Suara.com - Komisi untuk Orang Hilang dan Korban Tindak Kekerasan (KontraS) menilai instruksi Kapolres Cianjur AKBP Aszhari Kurniawan terhadap anggotanya untuk menembak di tempat geng motor berlebihan dan melanggar HAM.
Meski, ulah geng motor tak dipungkiri seringkali meresahkan masyarakat.
"Kami memahami bahwa geng motor seringkali menjadi aktor yang menimbulkan keresahan masyarakat serta melakukan tindak pidana.
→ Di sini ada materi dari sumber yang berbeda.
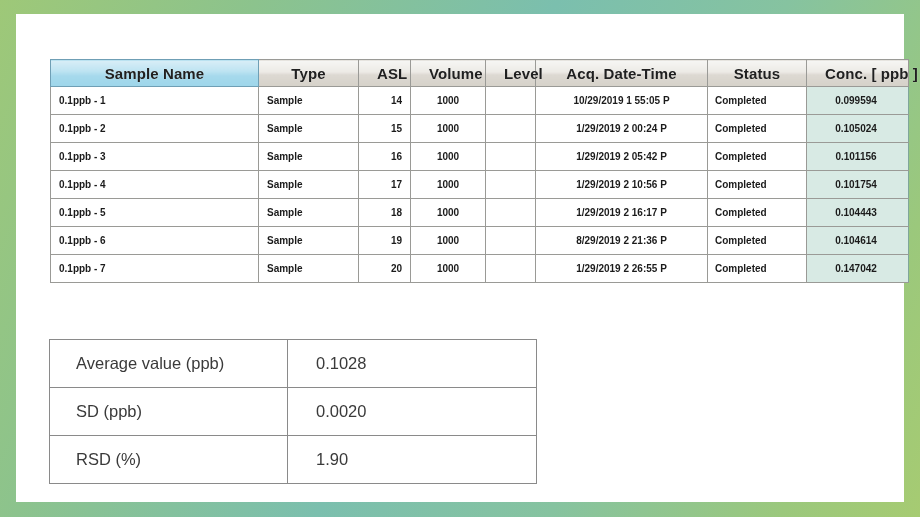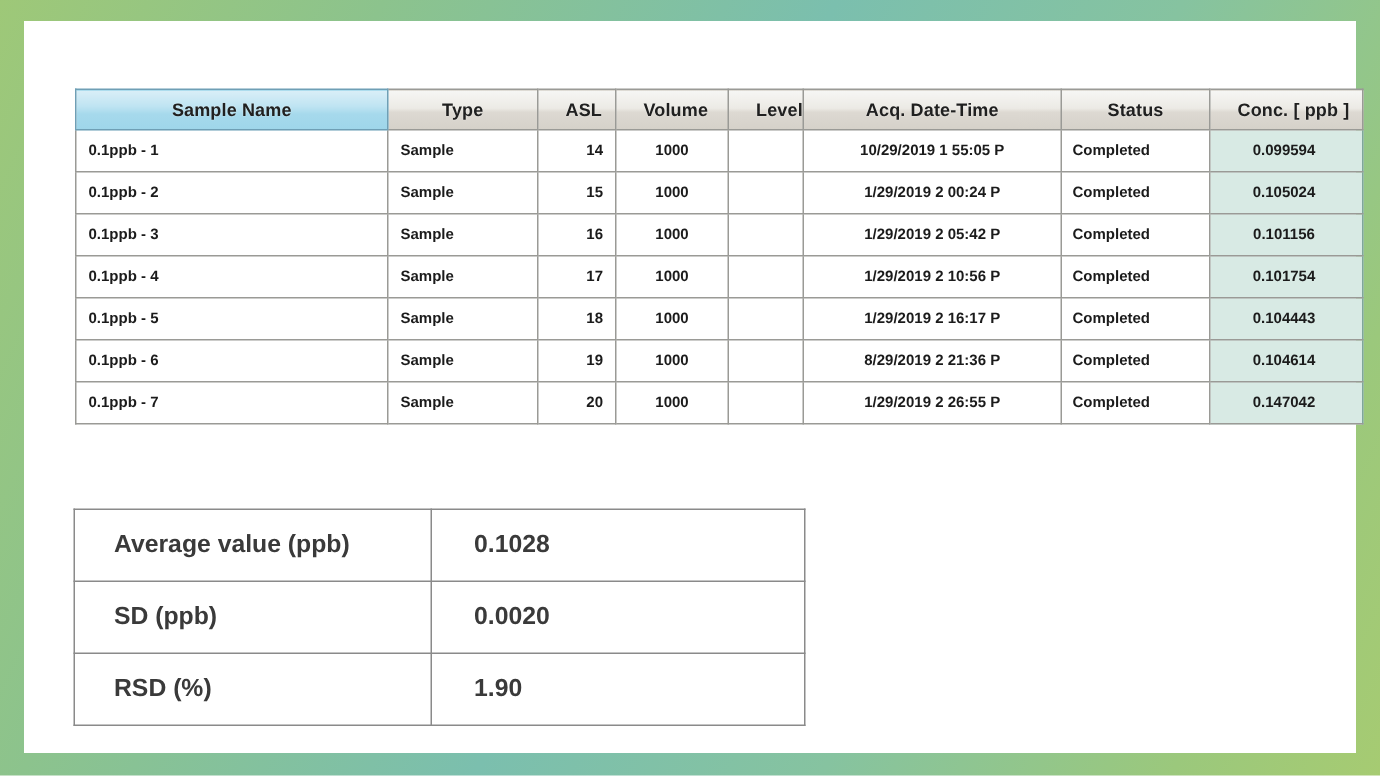--- a/index.html
+++ b/index.html
@@ -39,21 +39,21 @@
     width: 858px;
     border-collapse: collapse;
     table-layout: fixed;
     font-size: 12.5px;
     color: #1b1b1b;
   }
   #seq-table th {
     height: 26px;
     padding: 0 18px;
     font-weight: bold;
-    font-size: 12px;
+    font-size: 15px;
     letter-spacing: .1px;
     color: #202020;
     background: linear-gradient(180deg, #f6f6f4 0%, #eceae5 45%, #ddd9d2 55%, #d5d1c9 100%);
     border: 1px solid #9a9a96;
     text-align: center;
     white-space: nowrap;
     text-shadow: 0 0 1px rgba(255,255,255,.7);
   }
   #seq-table th.sel {
     background: linear-gradient(180deg, #d9eef7 0%, #bfe4f2 40%, #a6d9ec 60%, #9ed6ea 100%);
@@ -91,21 +91,21 @@
     width: 487px;
     border-collapse: collapse;
     table-layout: fixed;
     font-size: 16.5px;
     color: #3a3a3a;
   }
   #sum-table td {
     height: 47px;
     border: 1px solid #8a8a8a;
     padding: 0 0 0 26px;
-    font-weight: bold;
+    font-weight: normal;
   }
   #sum-table td.val { padding-left: 28px; }
 </style>
 </head>
 <body>
 
 <div id="frame">
   <div id="frame-inner">
 
     <table id="seq-table">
Namun instruksi tembak di tempat dapat membuka kemungkinan bagi aparat kepolisian untuk melakukan tindakan represif secara berlebihan dan melanggar HAM," kata Wakil Koordinator Bidang Strategi dan Mobilisasi KontraS Andi Muhammad Rezaldy kepada wartawan, Selasa (6/6/2023).
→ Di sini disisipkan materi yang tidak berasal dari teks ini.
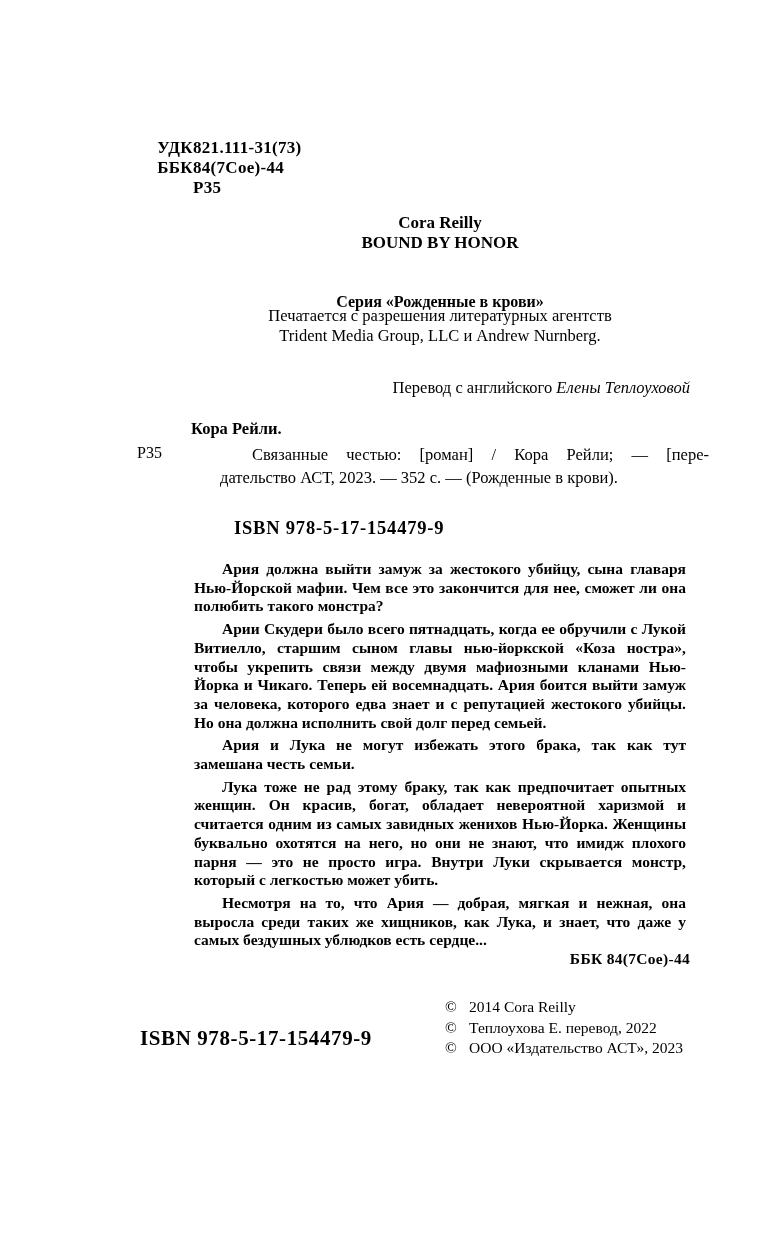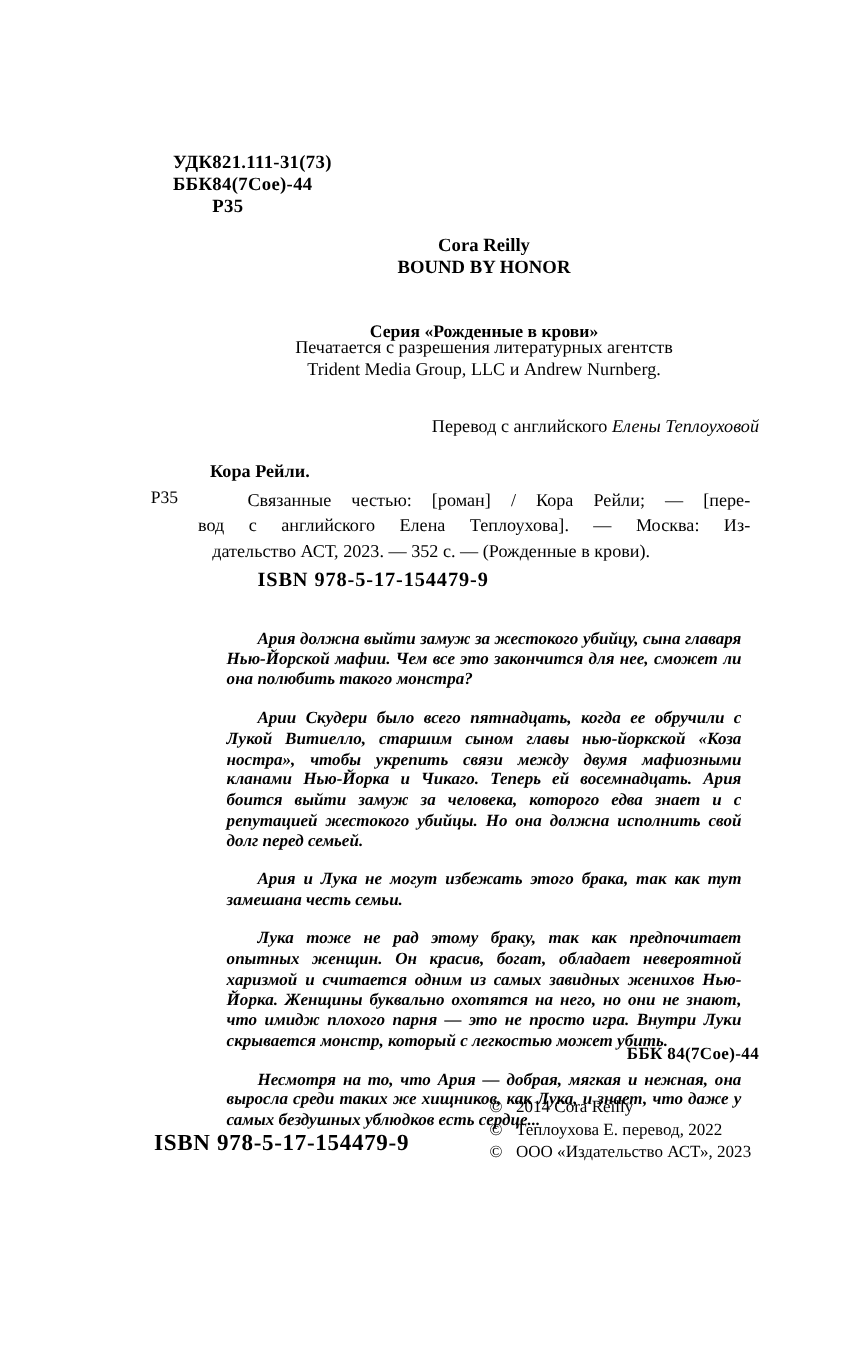--- a/index.html
+++ b/index.html
@@ -78,21 +78,21 @@
     font-size: 16.5px;
   }
   .margin-code {
     position: absolute;
     left: 137px;
     top: 444px;
     font-size: 16px;
   }
   .entry {
     position: absolute;
-    left: 180px;
+    left: 207px;
     top: 443px;
     width: 502px;
     font-size: 16.5px;
     line-height: 23px;
   }
   .entry .l { text-align: justify; text-align-last: justify; white-space: normal; }
   .entry .l.first { text-indent: 45px; }
   .entry .l.last { text-align-last: left; margin-left: 13px; }
 
   .mid-isbn {
@@ -108,21 +108,21 @@
   .annotation {
     position: absolute;
     left: 190px;
     top: 556px;
     width: 500px;
     font-weight: bold;
     font-size: 15.5px;
     line-height: 18.7px;
     text-align: justify;
   }
-  .annotation p { margin: 16px; text-indent: 28px; font-style: italic; }
+  .annotation p { margin: 4px; text-indent: 28px; }
 
   
   .bottom-codes {
     position: absolute;
     left: 190px;
     top: 949px;
     width: 500px;
     text-align: right;
     font-weight: bold;
     font-size: 15.5px;
@@ -185,21 +185,20 @@
   <div class="translation-line">
     <span>Перевод с английского </span><span class="translator">Елены Теплоуховой</span>
   </div>
 
   <div class="catalog-heading">Кора Рейли.</div>
 
   <div class="margin-code">Р35</div>
 
   <div class="entry">
     <div class="l first">Связанные честью: [роман] / Кора Рейли; — [пере-</div>
-    <div class="l">вод с английского Елена Теплоухова]. — Москва: Из-</div>
     <div class="l last">дательство АСТ, 2023. — 352 с. — (Рожденные в крови).</div>
   </div>
 
   <div class="mid-isbn">ISBN 978-5-17-154479-9</div>
 
   <div class="annotation">
     <p>Ария должна выйти замуж за жестокого убийцу, сына главаря Нью-Йорской мафии. Чем все это закончится для нее, сможет ли она полюбить такого монстра?</p>
     <p>Арии Скудери было всего пятнадцать, когда ее обручили с Лукой Витиелло, старшим сыном главы нью-йоркской «Коза ностра», чтобы укрепить связи между двумя мафиозными кланами Нью-Йорка и Чикаго. Теперь ей восемнадцать. Ария боится выйти замуж за человека, которого едва знает и с репутацией жестокого убийцы. Но она должна исполнить свой долг перед семьей.</p>
     <p>Ария и Лука не могут избежать этого брака, так как тут замешана честь семьи.</p>
     <p>Лука тоже не рад этому браку, так как предпочитает опытных женщин. Он красив, богат, обладает невероятной харизмой и считается одним из самых завидных женихов Нью-Йорка. Женщины буквально охотятся на него, но они не знают, что имидж плохого парня — это не просто игра. Внутри Луки скрывается монстр, который с легкостью может убить.</p>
Andi menjelaskan, Polri semestinya menggunakan kekuatannya dalam pelaksanaan tugas berdasar prinsip legalitas, proporsionalitas, preventif dan masuk akal atau reasonable sebagaimana diatur dalam Peraturan Kapolri (Perkap) Nomor 1 Tahun 2009 tentang Penggunaan Kekuatan Dalam Tindakan Kepolisian.
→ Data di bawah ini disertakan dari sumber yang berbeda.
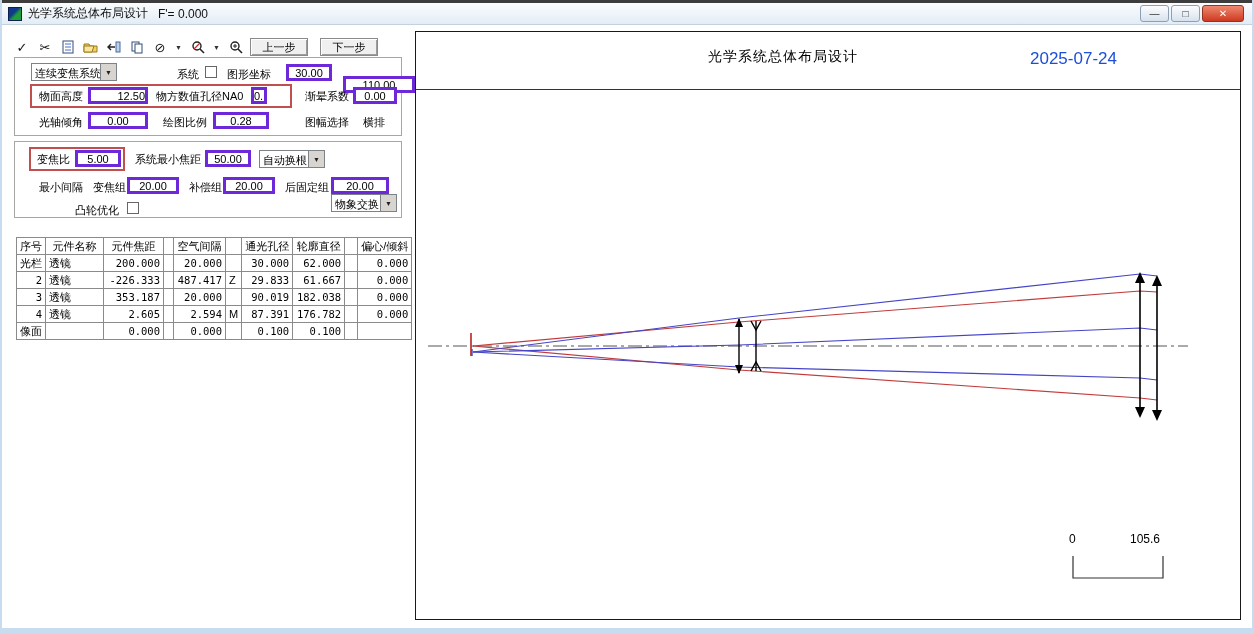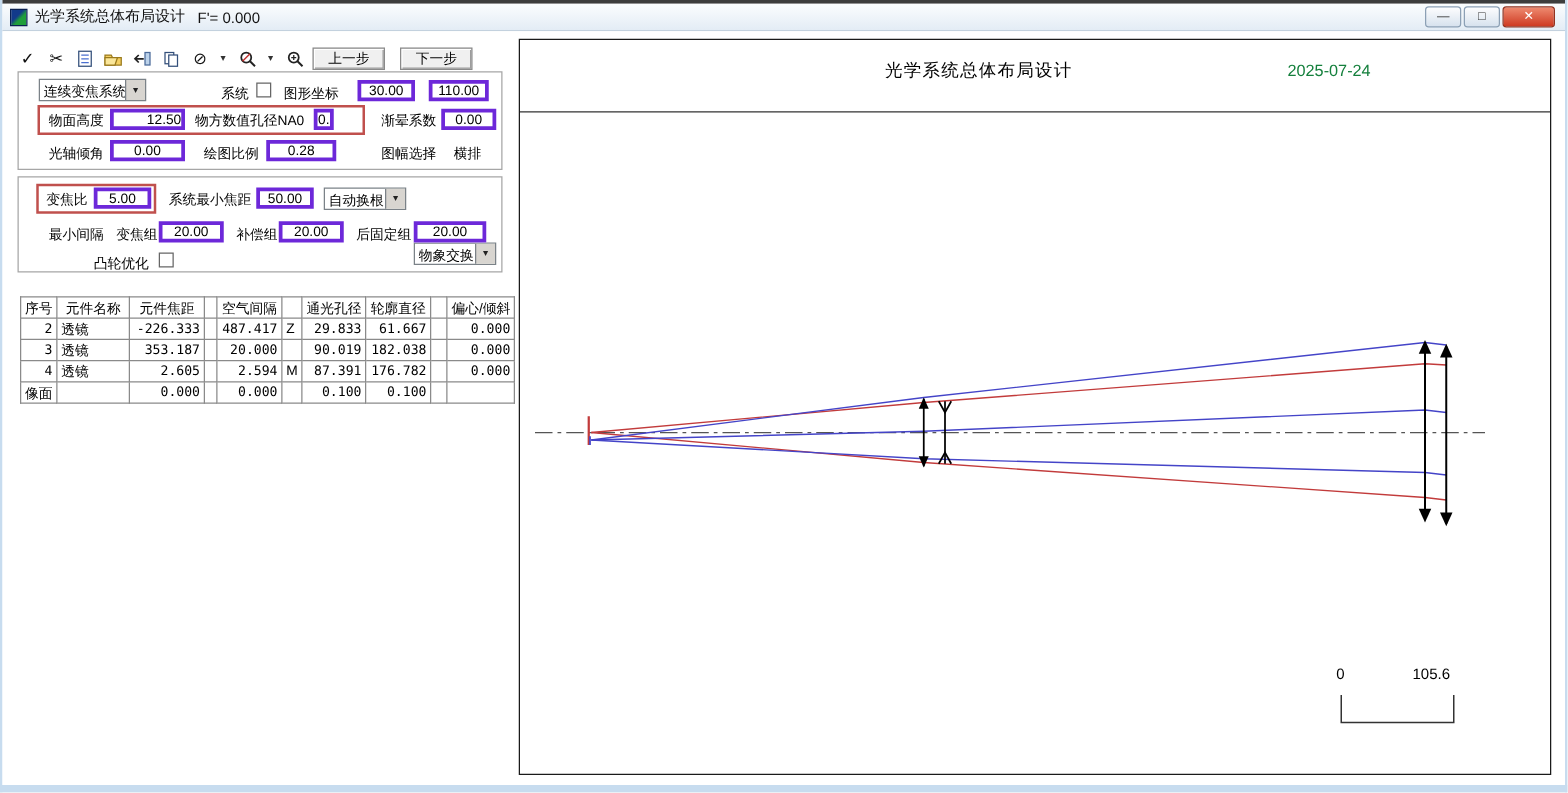--- a/index.html
+++ b/index.html
@@ -38,21 +38,21 @@
   
   table.grid { position:absolute; left:14px; top:212px; border-collapse:collapse; background:#fff; }
   table.grid th, table.grid td { border:1px solid #8a8a8a; font-size:11px; height:17px; padding:0 3px; white-space:nowrap; color:#000; }
   table.grid th { font-weight:normal; text-align:center; }
   table.grid td.num { text-align:right; font-family:"DejaVu Sans Mono","Liberation Mono",monospace; font-size:10.5px; }
   table.grid td.txt { text-align:left; }
 
   
   .diagram { position:absolute; left:413px; top:6px; width:826px; height:589px; border:1px solid #1a1a1a; background:#fff; }
   .diagram .dtitle { position:absolute; left:292px; top:16px; font-size:14px; color:#000; letter-spacing:1px; }
-  .diagram .ddate { position:absolute; left:614px; top:17px; font-size:13px; color:#15803d; }
+  .diagram .ddate { position:absolute; left:614px; top:17px; font-size:17px; color:#1d4ed8; }
   .diagram .hline { position:absolute; left:0; top:57px; width:100%; border-top:1px solid #333; }
   .diagram svg { position:absolute; left:0; top:58px; }
 </style>
 </head>
 <body>
 
 <div class="app">
   <div class="top-strip"></div>
   <div class="titlebar">
     <span class="app-icon"></span>
@@ -121,21 +121,21 @@
 
     <div class="gbox" style="top:32px; height:79px;">
       <div class="dd" style="left:16px; top:5px; width:86px;">
         <span class="txt">连续变焦系统</span>
         <span class="btn">▼</span>
       </div>
       <span class="lbl" style="left:162px; top:9px;">系统</span>
       <span class="cb" style="left:190px; top:8px;"></span>
       <span class="lbl" style="left:212px; top:9px;">图形坐标</span>
       <input class="fld" style="left: 271px; top: 6px; width: 46px;" value="30.00">
-      <input class="fld" style="left: 328px; top: 6px; width: 48px;" value="110.00">
+      <input class="fld" style="left: 328px; top: 18px; width: 72px;" value="110.00">
 
       <div class="redbox" style="left:15px; top:26px; width:262px; height:24px;"></div>
       <span class="lbl" style="left:24px; top:31px;">物面高度</span>
       <input class="fld" style="left: 73px; top: 29px; width: 60px; text-align: right;" value="12.50">
       <span class="lbl" style="left:141px; top:31px;">物方数值孔径NA0</span>
       <input class="fld" style="left: 236px; top: 29px; width: 16px;" value="0.10">
       <span class="lbl" style="left:290px; top:31px;">渐晕系数</span>
       <input class="fld" style="left: 338px; top: 29px; width: 44px;" value="0.00">
 
       <span class="lbl" style="left:24px; top:57px;">光轴倾角</span>
@@ -195,20 +195,32 @@
             <th>空气间隔</th>
             <th></th>
             <th>通光孔径</th>
             <th>轮廓直径</th>
             <th></th>
             <th>偏心/倾斜</th>
           </tr>
         </thead>
       <tbody id="grid-body">
           <tr>
+            <td class="txt">光栏</td>
+            <td class="txt">透镜</td>
+            <td class="num">200.000</td>
+            <td class="txt"></td>
+            <td class="num">20.000</td>
+            <td class="txt"></td>
+            <td class="num">30.000</td>
+            <td class="num">62.000</td>
+            <td class="txt"></td>
+            <td class="num">0.000</td>
+          </tr>
+          <tr>
             <td class="num">2</td>
             <td class="txt">透镜</td>
             <td class="num">-226.333</td>
             <td class="txt"></td>
             <td class="num">487.417</td>
             <td class="txt">Z</td>
             <td class="num">29.833</td>
             <td class="num">61.667</td>
             <td class="txt"></td>
             <td class="num">0.000</td>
Dalam Perkap tersebut menurutnya juga secara tegas dijelaskan bahwasanya anggota Polri dalam pelaksanaan tugasnya harus mempertimbangkan penggunaan kekuatan dan tidak menjadikan penggunaan senjata api sebagai mekanisme utama.
Selain itu di Perkap Nomor 8 Tahun 2009 tentang Implementasi Prinsip dan Standar Hak Asasi Manusia dalam Penyelenggaraan Tugas Kepolisian Negara Republik Indonesia juga dinyatakan, anggota Polri harus tunduk pada prinsip dasar perlindungan HAM dan patuh pada instrumen-instrumen HAM internasional.
"Kapolres Cianjur seharusnya sadar bahwa sebagai anggota Polri ia terikat pada dua aturan di atas, sebagai anggota Polri yang diberi tugas penegakan hukum, pendekatan yang dikedepankan seharusnya adalah pendekatan penegakan hukum yang sesuai dengan prinsip HAM dan mekanisme hukum acara pidana bukan pendekatan represif yang berpotensi menyebabkan timbulnya korban bahkan korban jiwa," ujar Andi.
Andi mengemukakan, instruksi tembak di tempat terhadap geng motor bukan hanya disampaikan oleh Kapolres Cianjur. Dalam beberapa waktu terakhir berdasar catatan KontraS hal serupa juga sempat disampaikan oleh Kapolres Tasikmalaya dan Kapolda Jawa Barat.
"Hal tersebut menunjukkan bahwa banyak perwira Polri dalam hal ini Kapolres dan Kapolda yang masih mengedepankan pendekatan represif dan metode kekerasan dalam menanggulangi tindak pidana di tengah masyarakat. Pola tersebut tentu berbahaya karena terkesan membenarkan perbuatan anggota Polri untuk mengenyampingkan prinsip HAM dan proses hukum dalam upaya penanggulangan pidana yang dijalankan," tutur Andi.
Berdasarkan pemantauan KontraS, lanjut Andi, sejak Juli 2022-Juni 2023 telah terjadi 27 peristiwa penembakan yang menyebabkan 39 orang meninggal dunia atau extrajudicial killing.
Masih menurutnya, berbagai peristiwa extrajudicial killing tersebut menunjukkan bahwa penembakan masih marak dijadikan sebagai metode penanggulangan tindak pidana oleh Polisi.
"Instruksi tembak langsung seperti yang diperintahkan oleh Kapolres Cianjur hanya akan memperbesar kemungkinan bertambahnya korban tewas akibat penembakan Polisi," katanya.
Atas hal itu, KontraS meminta Kapolri Jenderal Listyo Sigit Prabowo memastikan kembali jajarannya agar tidak mengeluarkan instruksi, langkah teknis yang melanggar HAM, ketentuan perundang-undangan, dan peraturan internal Kepolisian yang berlaku.
Selain itu juga, mendesak Kapolda Jawa Barat agar memberi teguran Kepada Kapolres Cianjur serta melakukan evaluasi terkait dengan pengerahan kekuatan aparat di lapangan.
"Ketiga, Kompolnas, Komnas HAM RI dan Ombudsman RI agar menggunakan kewenangan sesuai mandat masing-masing lembaga untuk melakukan pemantauan dan penindakan terhadap instruksi semacam ini untuk mencegah terjadinya pelanggaran HAM oleh aparat Kepolisian," katanya.